The local deployment scenario is recommended for:

  • Systems that don’t have access to a git-hosting service

  • Users who prefer to treat the SIMP framework as a vendor-packaged appliance

  • Users who prefer to avoid maintaining a control repository

It requires:

  • SIMP RPM-delivered Local Module Git Repositories

  • The simp command

  • A pre-existing Puppet environment directory (simp environment new)

  • A simp Puppetfile (simp puppetfile generate)

  • No additional compile servers.

Important

The local deployment scenario is only suitable for a single monolithic SIMP server.

Note

If you need to scale beyond a single server, you should deploy from a control repository.

4.7.2.2.1.1. Deploying from Local module repos

This is the initial deployment scenario immediately after Installing SIMP from an ISO.

r10k + local, SIMP RPM-delivered module repositories

Under this scenario, a local r10k user will:

  • cd into an existing Puppet environment directory

  • Use the command r10k puppetfile install to deploy the modules defined in the local Puppetfile (which may include a separate Puppetfile.simp)

Notes:

  • The Puppet environment directory and Puppetfile must exist before r10k puppetfile install is run

  • The modules in the Puppetfile are defined with file:// URLs, and pull from Git repositories on the local file system

4.7.2.2.2. Control Repository deployment scenario

The Control Repository deployment scenario deploys complete Puppet environments from a remotely-hosted Control Repository.

SIMP administrators must ensure that each deployed Puppet environment is associated with an appropriate SIMP Omni-environment (or doesn’t need to be). A good starting point is to review the article, HOWTO Set up a SIMP Environment in a Control Repository

The Control repository deployment scenario is recommended for:

  • Environments that manage their infrastructure as code

  • Infrastructures that need to scale beyond a single server (e.g., compile servers)

  • Administrators who are comfortable with git and Puppet control repositories

  • Puppet Enterprise users

It requires:

  • A remote git-hosting service

  • A (remotely-hosted) Control Repository

  • r10k and/or Code Manager, configured to deploy from the Control Repository

  • Keeping all remote Puppet module repositories (and the control repository’s Puppetfile) up-to-date as SIMP RPMs deliver new module versions to the server’s local filesystem

Depending on the variation, it may also require:

  • (optional) a local webhook on the Puppet Server, configured to trigger the code deploy

  • (optional) a webhook on the git-hosting service to trigger environment deployments on the Puppet Server after a control repository branch is updated

Important

Control repository deployment scenario administrators are expected to:

4.7.2.2.2.1. Manual r10k deploy

r10k + Control Repository (manual deploy)

Under this scenario:

  • Puppet admins maintain a Puppet control repository (and Puppet module repositories) in an external git-hosting service.

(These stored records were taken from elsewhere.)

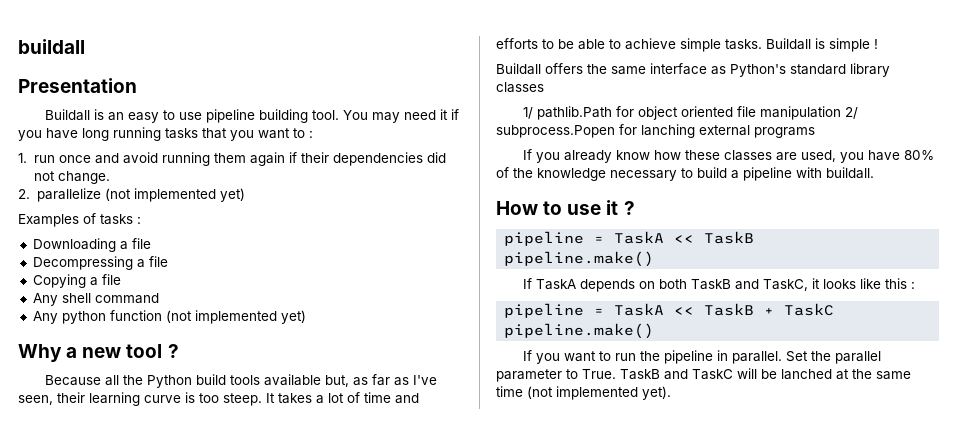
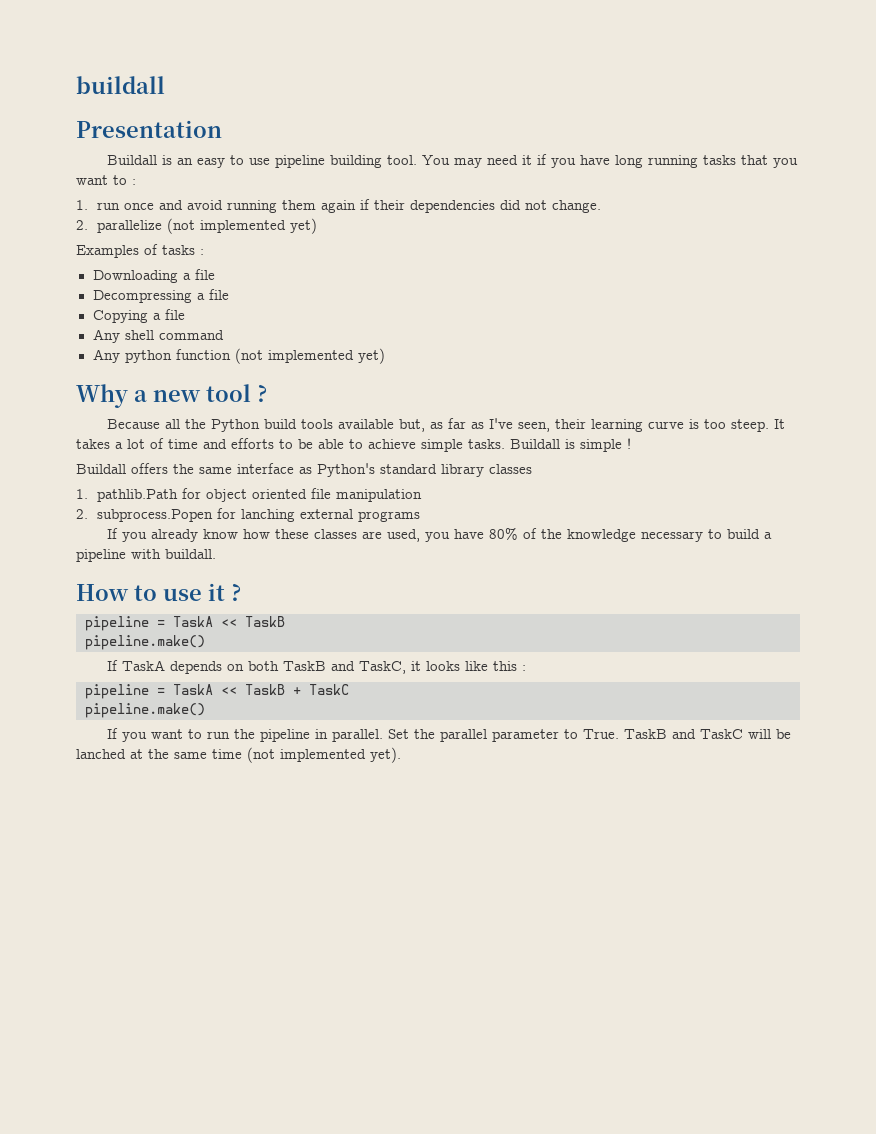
- 1/ pathlib.Path for object oriented file manipulation 2/ subprocess.Popen for lanching external programs
+ 1. pathlib.Path for object oriented file manipulation
+ 2. subprocess.Popen for lanching external programs

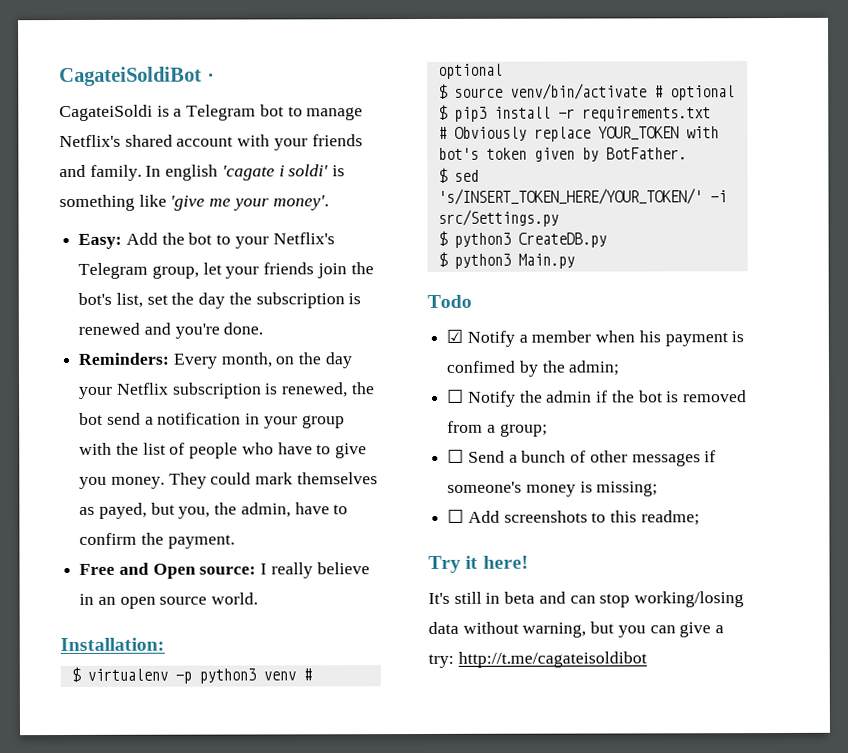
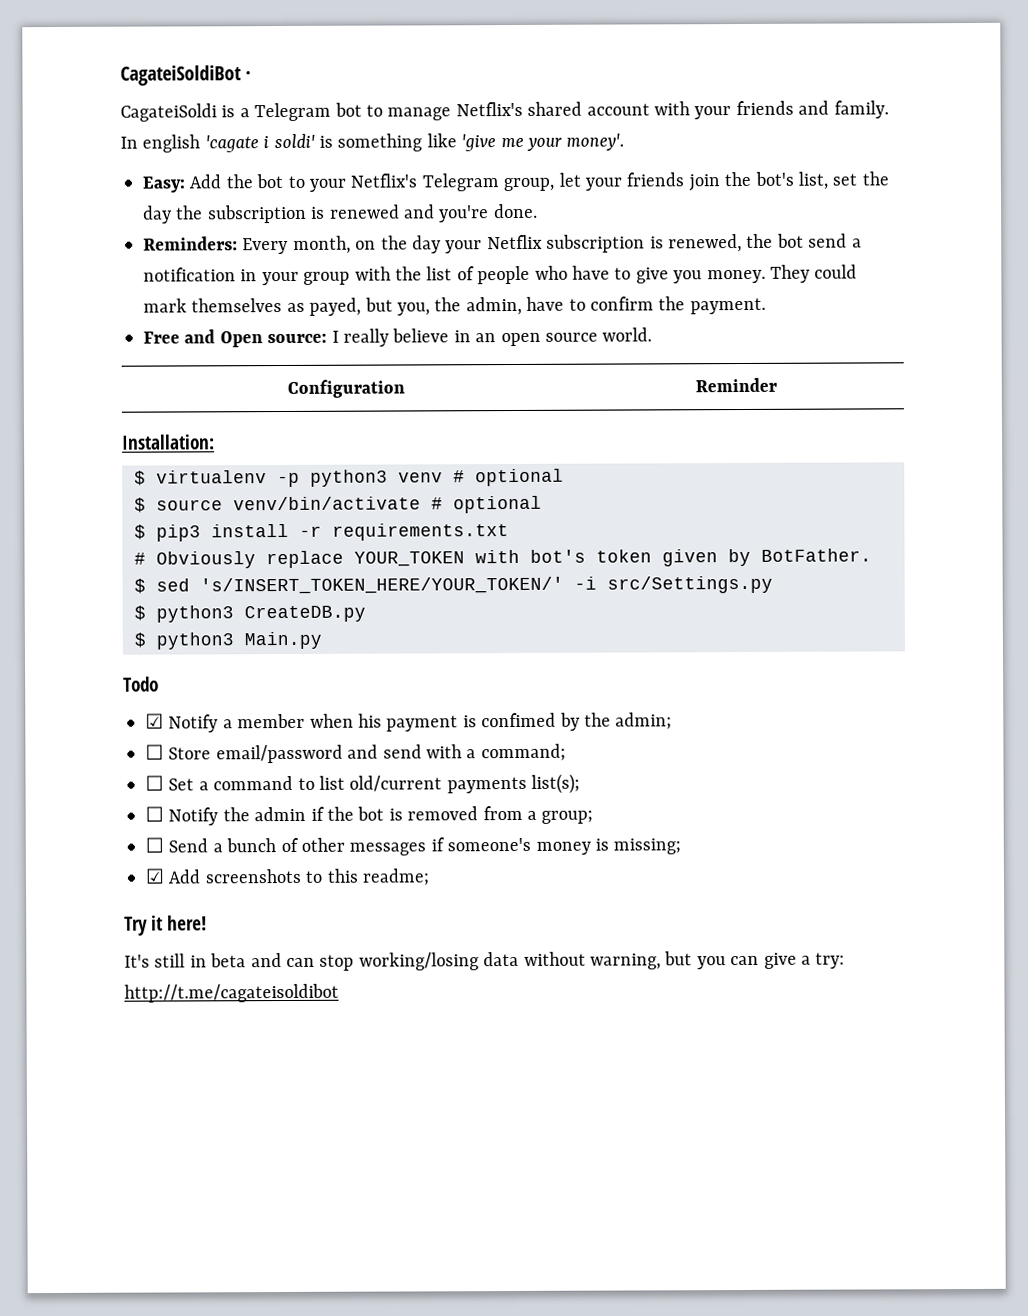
+ Configuration | Reminder
+ ☐ Store email/password and send with a command;
+ ☐ Set a command to list old/current payments list(s);
- ☐ Add screenshots to this readme;
+ ☑ Add screenshots to this readme;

  • An r10k user logs into the Puppet Server and manually deploys entire Puppet environment directories (one per branch) from the command line:

    • r10k deploy environment [ENVIRONMENT]

    • r10k puppet code deploy [ENVIRONMENT] (Puppet Enterprise)

4.7.2.2.3. Webhook-triggered r10k deploy

r10k + Control Repository (webhook deploy)

Under this scenario, Puppet admins:

  • Maintain a Puppet control repository (and Puppet module repositories) in an external git-hosting service

  • Deploy a Puppet environment by pushing updates to a control repository branch

When a control repository branch is updated, it automatically triggers an environment deployment on the Puppet Server:

  • The Git-hosting service uses a webhook to notify the Puppet Server about the branch that was changed

  • The webhook on the Puppet Server triggers r10k to deploy the branch as an environment

4.7.2.2.4. PE Code Manager

PE Code Manager + Control Repository

Under this scenario, Puppet admins:

  • Maintain a Puppet control repository (and Puppet module repositories) in an external git-hosting service

  • Deploy a Puppet environment by pushing updates to a control repository branch

When a control repository branch is updated, it automatically triggers an environment deployment on the Puppet Server:

  • The Git-hosting service uses a webhook to notify the PE server/MoM about the branch that was changed

  • The webhook on the Puppet Server triggers PE Code Manager to deploy the branch as a staged environment

  • The PE File Sync service distributes the staged environment to any compile servers, and promotes the code from staging to live use.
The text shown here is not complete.